Without Method Chaining

Last week you used method chaining on the assignment operator. That was a bit tricky, so I want to show a simple example of method chaining. You'll do another one in the exercises.

Here is an example.

class Arith {

    public: 

    Arith() : _value(0) {}

    void &zero()          { _value  = 0; }
    void &add(int x)      { _value += x; }
    void &subtract(int x) { _value -= x; }
    void &multiply(int x) { _value *= x; }
    void &divide(int x)   { _value /= x; }

    int value() { return _value; }

    private:

    int _value;

};

Without method chaining you would have to write

Arith a;
a.add(1);
a.subtract(2);
ASSERT(a.value(), -1);

With Method Chaining

Here is an example.

class Arith {

    public: 

    Arith() : _value(0) {}

    Arith &zero()          { _value  = 0; return *this; }
    Arith &add(int x)      { _value += x; return *this; }
    Arith &subtract(int x) { _value -= x; return *this; }
    Arith &multiply(int x) { _value *= x; return *this; }
    Arith &divide(int x)   { _value /= x; return *this; }

    int value() { return _value; }

    private:

    int _value;

};

With method chaining you can do

Arith a;
ASSERT(a.add(1).subtract(2).value(),-1);

Sequential Containers

A container class is one that contains some other class. Our TypedArray class is an example. A sequential class is one in which the elements are stored and access sequentially, with indices 1, 2, ... and so on. The STL includes several templated sequential containers:

vector: Like our TypedArray class, except you can't get elements at an index until something has been put at that index.
string: A vector of characters with some special operations for manipulating strings.
array: A fixed-size array whose size must be declared at compile time. No dynamic memory allocation, so possibly faster.
deque: A double ended queue. Like a vector but optimized for adding elements to both ends (like our TypedArray).
list: A doubly linked list.
forward_list: A singly linked list. The most commonly used containers are vector and string, which we will cover here. The rest of the containers have fairly specialized uses, and many guides and textbooks advise that you simply don't use them, or that you prototype with 'vector' and 'string' and only switch to one of the more specialized classes if you can show it improves performance.

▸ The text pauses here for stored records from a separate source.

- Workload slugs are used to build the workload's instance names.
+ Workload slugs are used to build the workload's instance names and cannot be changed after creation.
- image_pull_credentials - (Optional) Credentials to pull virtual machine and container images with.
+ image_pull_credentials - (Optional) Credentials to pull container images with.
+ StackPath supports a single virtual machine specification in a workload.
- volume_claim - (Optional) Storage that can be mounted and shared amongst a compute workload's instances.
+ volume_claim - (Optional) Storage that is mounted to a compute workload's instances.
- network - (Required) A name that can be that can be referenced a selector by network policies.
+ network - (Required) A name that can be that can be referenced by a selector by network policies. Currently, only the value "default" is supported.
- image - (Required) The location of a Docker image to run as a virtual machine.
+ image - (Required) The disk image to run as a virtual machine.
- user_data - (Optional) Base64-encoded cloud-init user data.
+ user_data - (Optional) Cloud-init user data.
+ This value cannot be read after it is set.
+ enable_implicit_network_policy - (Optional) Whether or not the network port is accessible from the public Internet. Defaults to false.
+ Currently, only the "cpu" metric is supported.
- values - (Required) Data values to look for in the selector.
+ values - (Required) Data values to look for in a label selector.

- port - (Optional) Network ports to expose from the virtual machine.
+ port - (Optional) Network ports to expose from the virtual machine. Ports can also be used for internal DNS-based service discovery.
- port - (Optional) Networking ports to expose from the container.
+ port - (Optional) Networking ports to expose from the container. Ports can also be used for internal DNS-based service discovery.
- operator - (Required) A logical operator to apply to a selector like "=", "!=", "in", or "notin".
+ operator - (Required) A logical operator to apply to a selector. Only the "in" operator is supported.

In the following notes, we will use vector and string for all of our examples. Many of the methods that act on these objects also act on the other ones.

Constructors

To use the vector container, you need to first include it:

#include <vector>
using std::vector;

To make a new vector, you use the template sytnax we've already learned. For example

vector<double> t;          // vector of doubles
vector<Imaginary> u;       // vector of Imaginaries
vector<vector<double>> v;  // essentially a matrix of doubles

You can also initialize a vector when constructing it.

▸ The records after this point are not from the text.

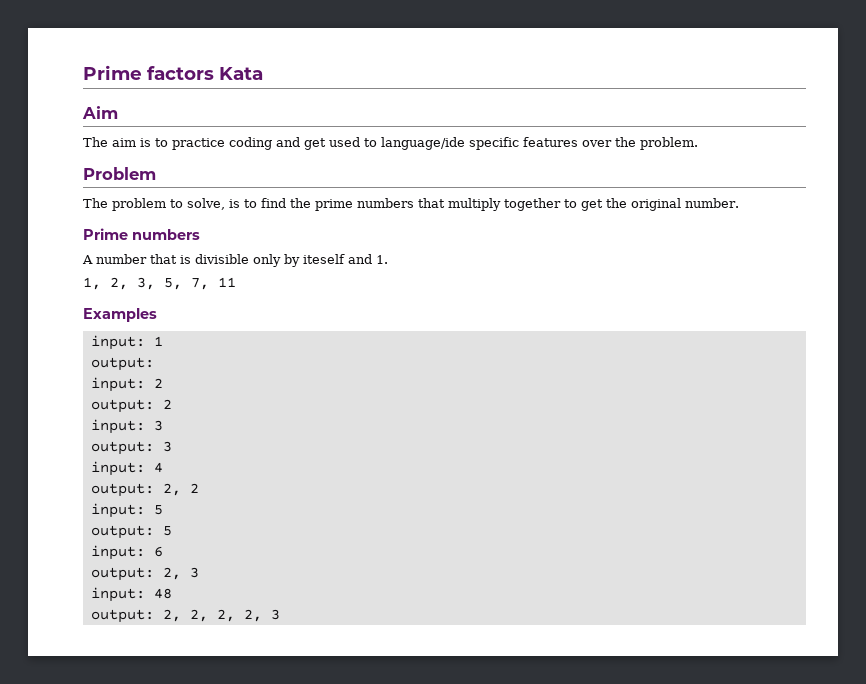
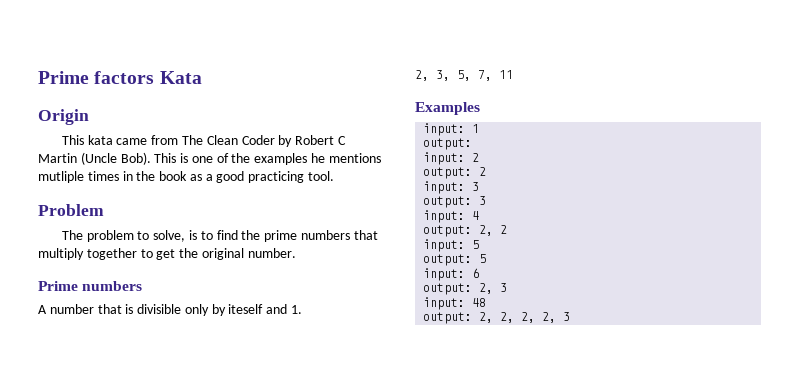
- Aim
- The aim is to practice coding and get used to language/ide specific features over the problem.
+ Origin
+ This kata came from The Clean Coder by Robert C Martin (Uncle Bob). This is one of the examples he mentions mutliple times in the book as a good practicing tool.
- 1, 2, 3, 5, 7, 11
+ 2, 3, 5, 7, 11

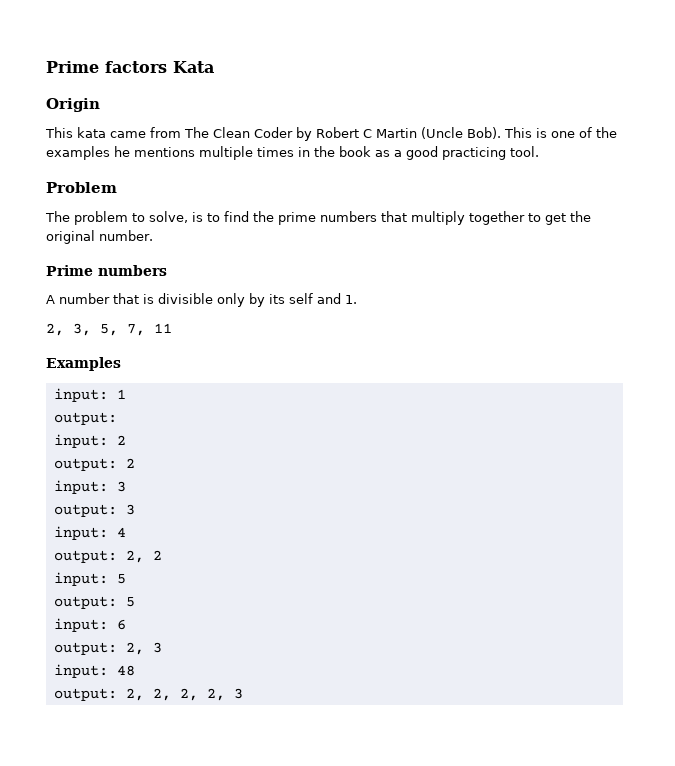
- This is one of the examples he mentions mutliple times in the book as a good practicing tool.
+ This is one of the examples he mentions multiple times in the book as a good practicing tool.
- A number that is divisible only by iteself and 1.
+ A number that is divisible only by its self and 1.

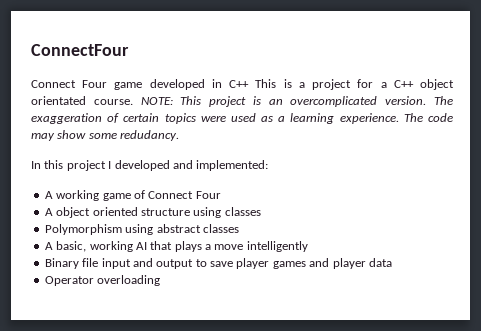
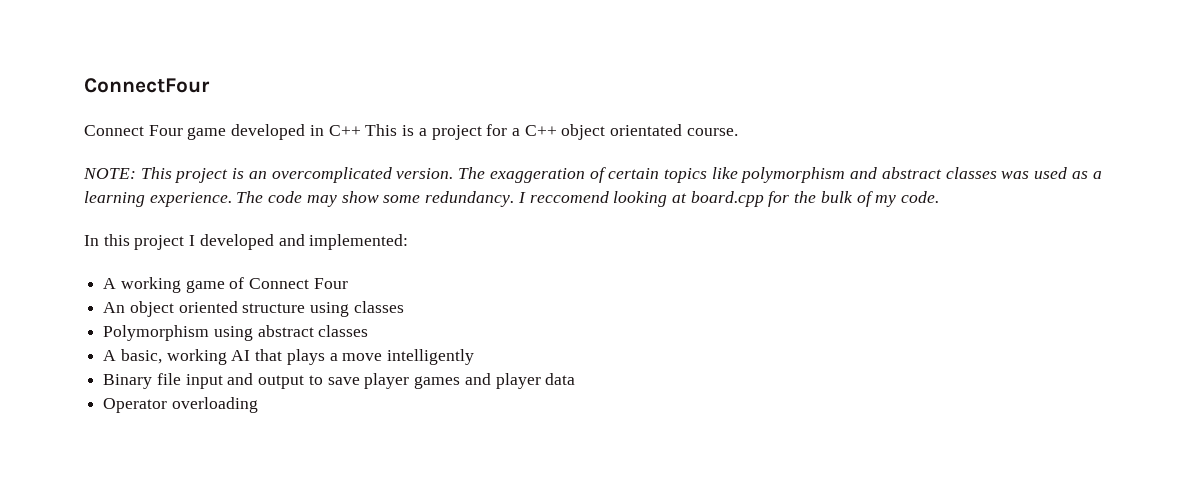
- Connect Four game developed in C++ This is a project for a C++ object orientated course. NOTE: This project is an overcomplicated version.
+ Connect Four game developed in C++ This is a project for a C++ object orientated course.
+ NOTE: This project is an overcomplicated version.
- The exaggeration of certain topics were used as a learning experience.
+ The exaggeration of certain topics like polymorphism and abstract classes was used as a learning experience.
- The code may show some redudancy.
+ The code may show some redundancy. I reccomend looking at board.cpp for the bulk of my code.
- A object oriented structure using classes
+ An object oriented structure using classes

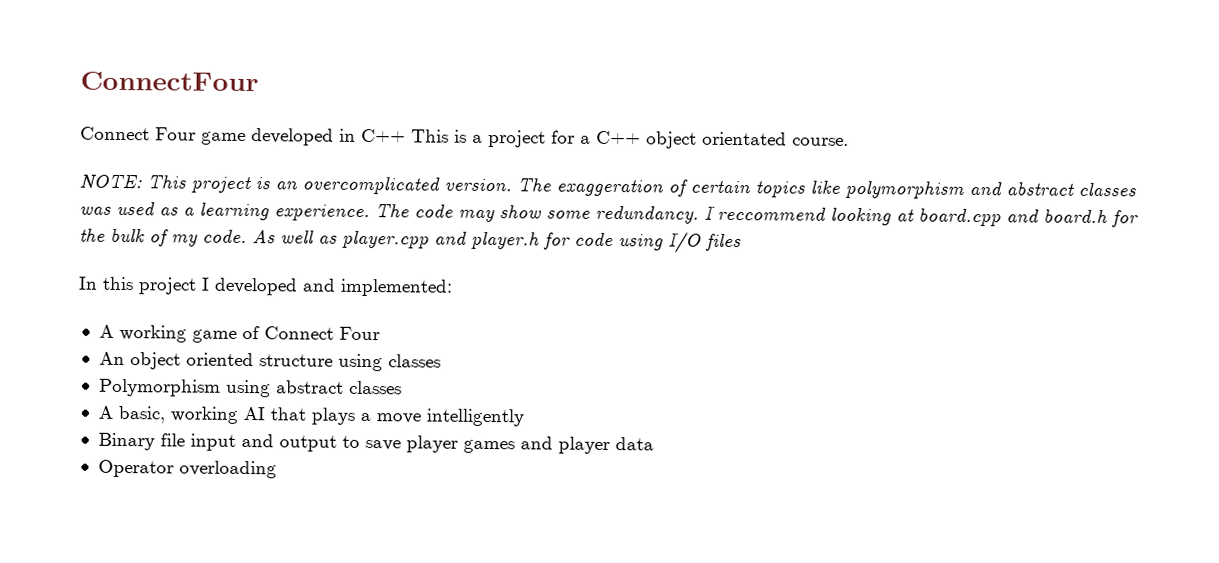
- I reccomend looking at board.cpp for the bulk of my code.
+ I reccommend looking at board.cpp and board.h for the bulk of my code. As well as player.cpp and player.h for code using I/O files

vector<int> t = { 1, 2, 3 };  // vector of three ints
vector<double> u(10,3.14);    // vector of 10 3.14s
vector<double> v = u;         // copy constructor with assignment operator

Strings

In the STL, a string is a bit more than just a pointer to a char as with C. In fact, a string is a first class objects that is quite similar to a vector. Strings can be constructed and initialized similarly.

string s;
string t = "hello";
string u = t;

Note that the following code

vector<string> v = { "embedded", "systems", "are", "cool" };

involves the constructor for the string class, which takes a char * as an argument. Thus, although it may look like this snippet makes an array of char * values, it actually builds a vector of strings.

Common Methods

Vectors and strings have many methods in common, since they are based on essentially the same code. You can test if they are empty, find their sizes, compare them, and get their individual elements. So for vectors, you can write:

vector<int> v = { 1, 2, 3 };
v.push_back(4);
v[0];      // 1
v.back();  // 3
v.front(); // 1
v.empty(); // false
v.size();  // 4
v == v;    // true
v > v;     // false
v.pop_back();   // changes the array to { 1, 2 } (returns void)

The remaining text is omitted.